Иногда прибавлялись новые лица, а кто-то исчезал. Исчезали обычно незаметно. Только одна женщина, серенькая и исключительно кривоногая, обремененная двумя сумками и заплечным мешком, ушла у всех на виду. В какой-то условно-утренний час, когда все собирались в путь и костер уже был погашен, она подошла к Иудею, сняла с себя матерчатый мешок, поставила у его ног две свои туго набитые сумки и, склонившись, поцеловала ему руку.
Он отобрал руку, дружески и грубовато похлопал ее по плечу и, погасив улыбку, проворчал:
– Ну, иди, иди... Заждались тебя... Умница, иди, ничего не бойся...
И те, кто не поленился поднять голову, увидели, как два праздничных зеленых потока нависли над ней, и раздалось подобие музыки – нечто среднее между короткими позывными неведомой радиостанции и упражнением для музыканта, начинающего занятия на неизвестном миру инструменте... и женщина исчезла, а на ее месте остались небрежной горкой сброшенные сумки да медленно стягивалась плавная воронка замирающего движения в воздухе. Дворняга заволновалась, залаяла, кинулась на еще трепещущее место, вопросительно гавкнула, задрав светлую голову вверх... Вторая, большая и лохматая, вздохнула и прикрыла лапой глаза...
Вскоре все шли по неопределенному маршруту, а ветер, полный мелкого песка, засыпал оказавшийся никому не нужным груз...
Очень скоро, уже на следующем привале, появился новичок, длинноволосый молодой человек. До момента встречи он в полном одиночестве довольно долго брел по чахлой белесой пустыне, глубоко проваливаясь в песок рыжими ковбойскими сапогами. Он нес с собой причудливой формы чемоданчик и с холодноватым любопытством потребителя всякой экзотической дури размышлял о том, куда это его угораздило проскочить. Память отшибло начисто. Он не знал о себе по меньшей мере трех вещей: где он находится, зачем несет эту нелепую ношу, тяжелый чемоданчик столь неправильной формы, что его никак нельзя было поставить, а только на бок положить, и третье, самое неприятное, что это за темный смерч, время от времени на него налетавший... Этот одушевленный воздушный поток ерошил ему волосы, залезал под одежду, был он то слишком горячим, то слишком холодным, неприятно-назойливым и чего-то от него требовал, умолял, скулил... Кроме этих, более или менее определенных ощущений, в которых он отдавал себе отчет, было еще смутное чувство огромной утраты. Утрата намного превосходила все то, чем он сейчас обладал, и вообще все, имеющееся в наличии, так сказать, было совершенно ничтожно в сравнении с тем, что он утратил. Но что именно он утратил – этого он не знал.

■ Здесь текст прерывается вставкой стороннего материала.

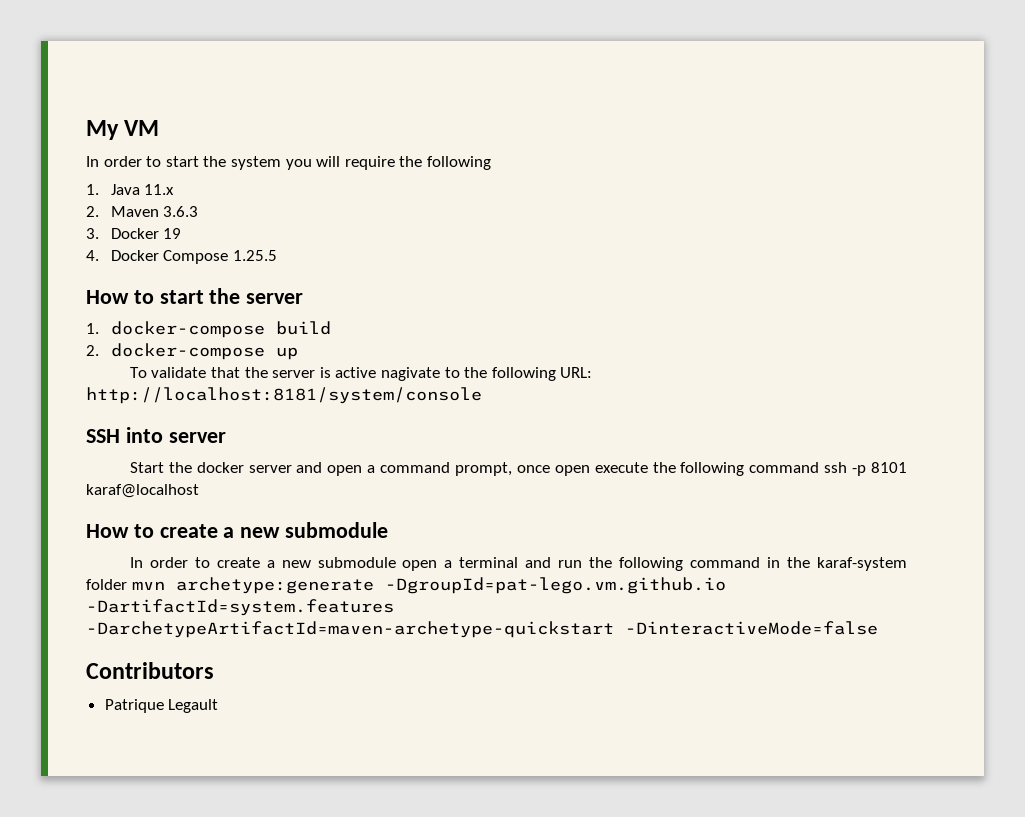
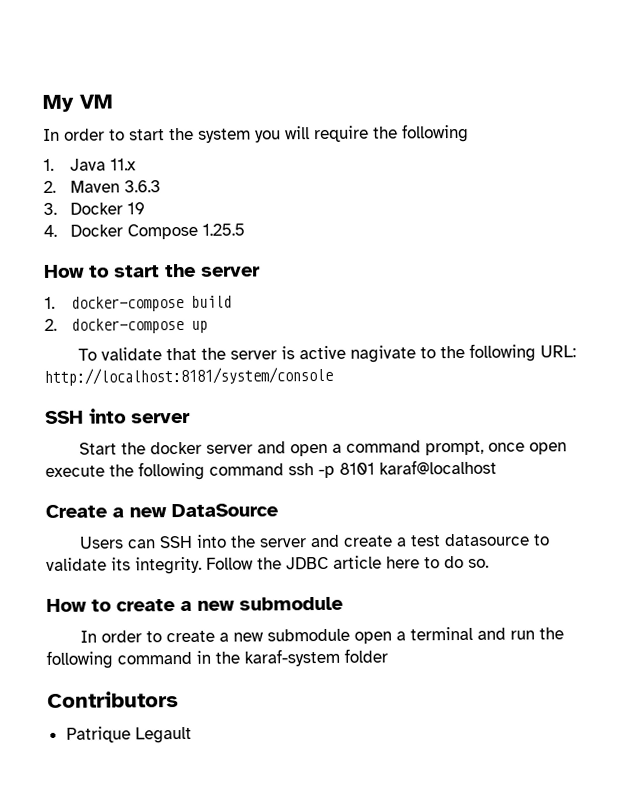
(199, 491) none -> [45,503,278,518] [79,533,551,549] [46,555,489,575] // Create a new DataSource // Users can SSH into the server and create a test datasource to validate its integrity. Follow the JDBC article here to do so.
[131,577,726,594] [86,599,394,616] [86,621,878,638] mvn archetype:generate -DgroupId=pat-lego.vm.github.io -DartifactId=system.features -DarchetypeArtifactId=maven-archetype-quickstart -DinteractiveMode=false -> (388, 655) none

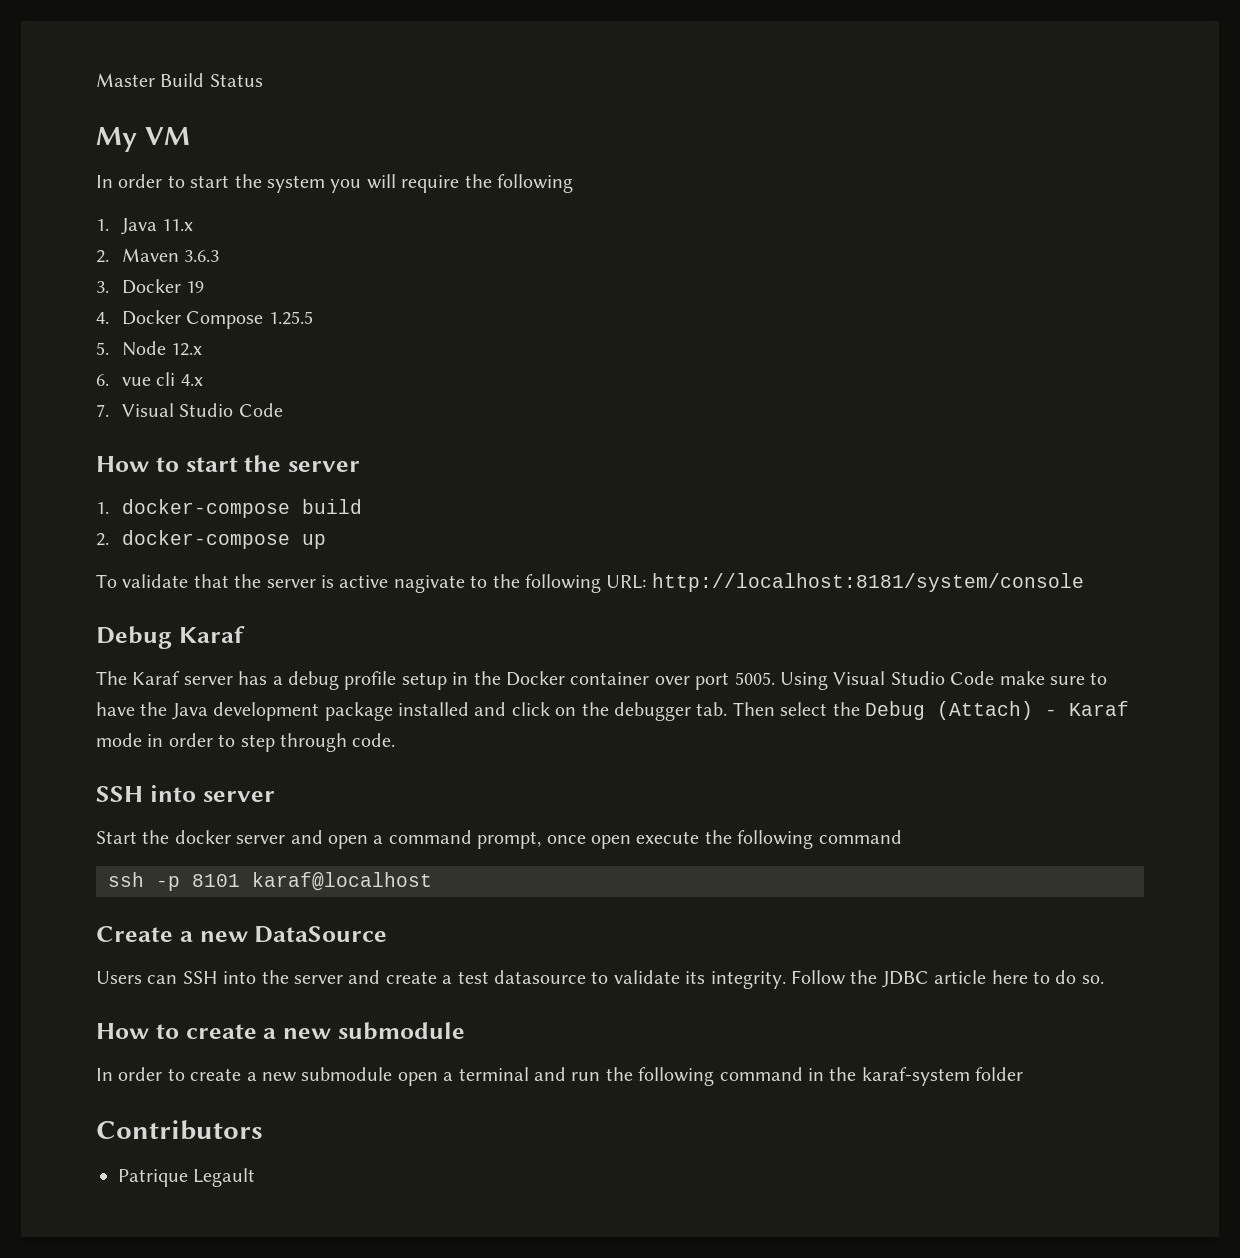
(42, 103) none -> [96,73,263,87] Master Build Status //
(245, 229) none -> [96,341,203,356] [96,372,203,386] [96,403,283,417] // 5. Node 12.x // 6. vue cli 4.x // 7. Visual Studio Code
(333, 376) none -> [96,626,245,649] [96,671,1108,690] [96,701,1129,721] [96,733,396,752] // Debug Karaf // The Karaf server has a debug profile setup in the Docker container over port 5005. Using Visual Studio Code make sure to have the Java development package installed and click on the debugger tab. Then select the Debug (Attach) - Karaf mode in order to step through code.
(284, 469) none -> (902, 837) //

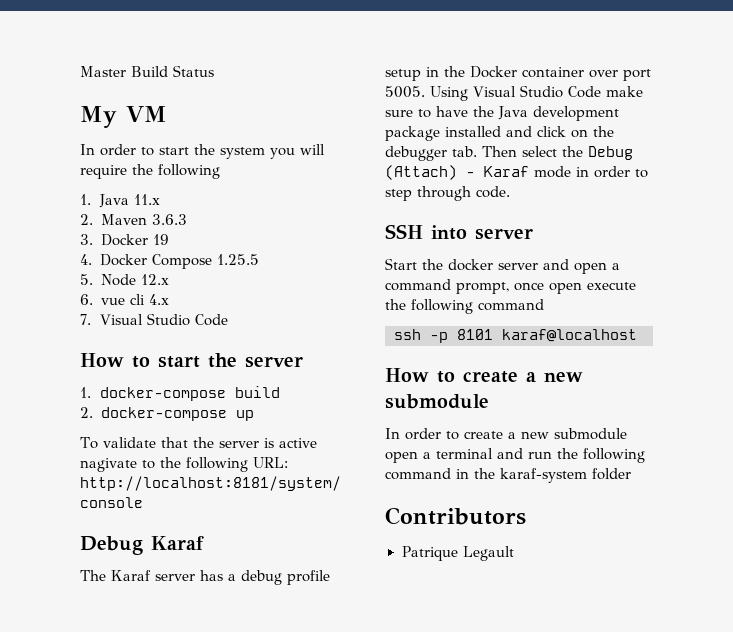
[96,926,388,943] [96,970,1104,989] // Create a new DataSource // Users can SSH into the server and create a test datasource to validate its integrity. Follow the JDBC article here to do so. -> (637, 335) none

Ему надоело идти, и он опустился на песок, тряхнул головой – из волос посыпался белый песок. Он положил под голову чемоданчик. Песок скрипел на зубах, колол под одеждой. Откуда-то справа опять вывернулся темный смерчик, подрожал в отдалении и двинулся к нему. Длинноволосый почувствовал усталое раздражение и сказал про себя:
– Да сгинь ты!
Смерч дрогнул и остановился. Тогда человек догадался, что этот смерч чувствителен к его настроению и что внутренним усилием его можно отогнать. Пожалуй, это было первое приятное впечатление за все последнее время. Он стер ладонью с чемоданчика налет песка и закрыл глаза. Нельзя сказать, что он уснул – скорее впал в какое-то оцепенение. Пока он еще помнил себя, отдал самому себе приказ – сюда больше не хочу, сюда больше не надо... Иногда такие самораспоряжения помогали. У него был опыт.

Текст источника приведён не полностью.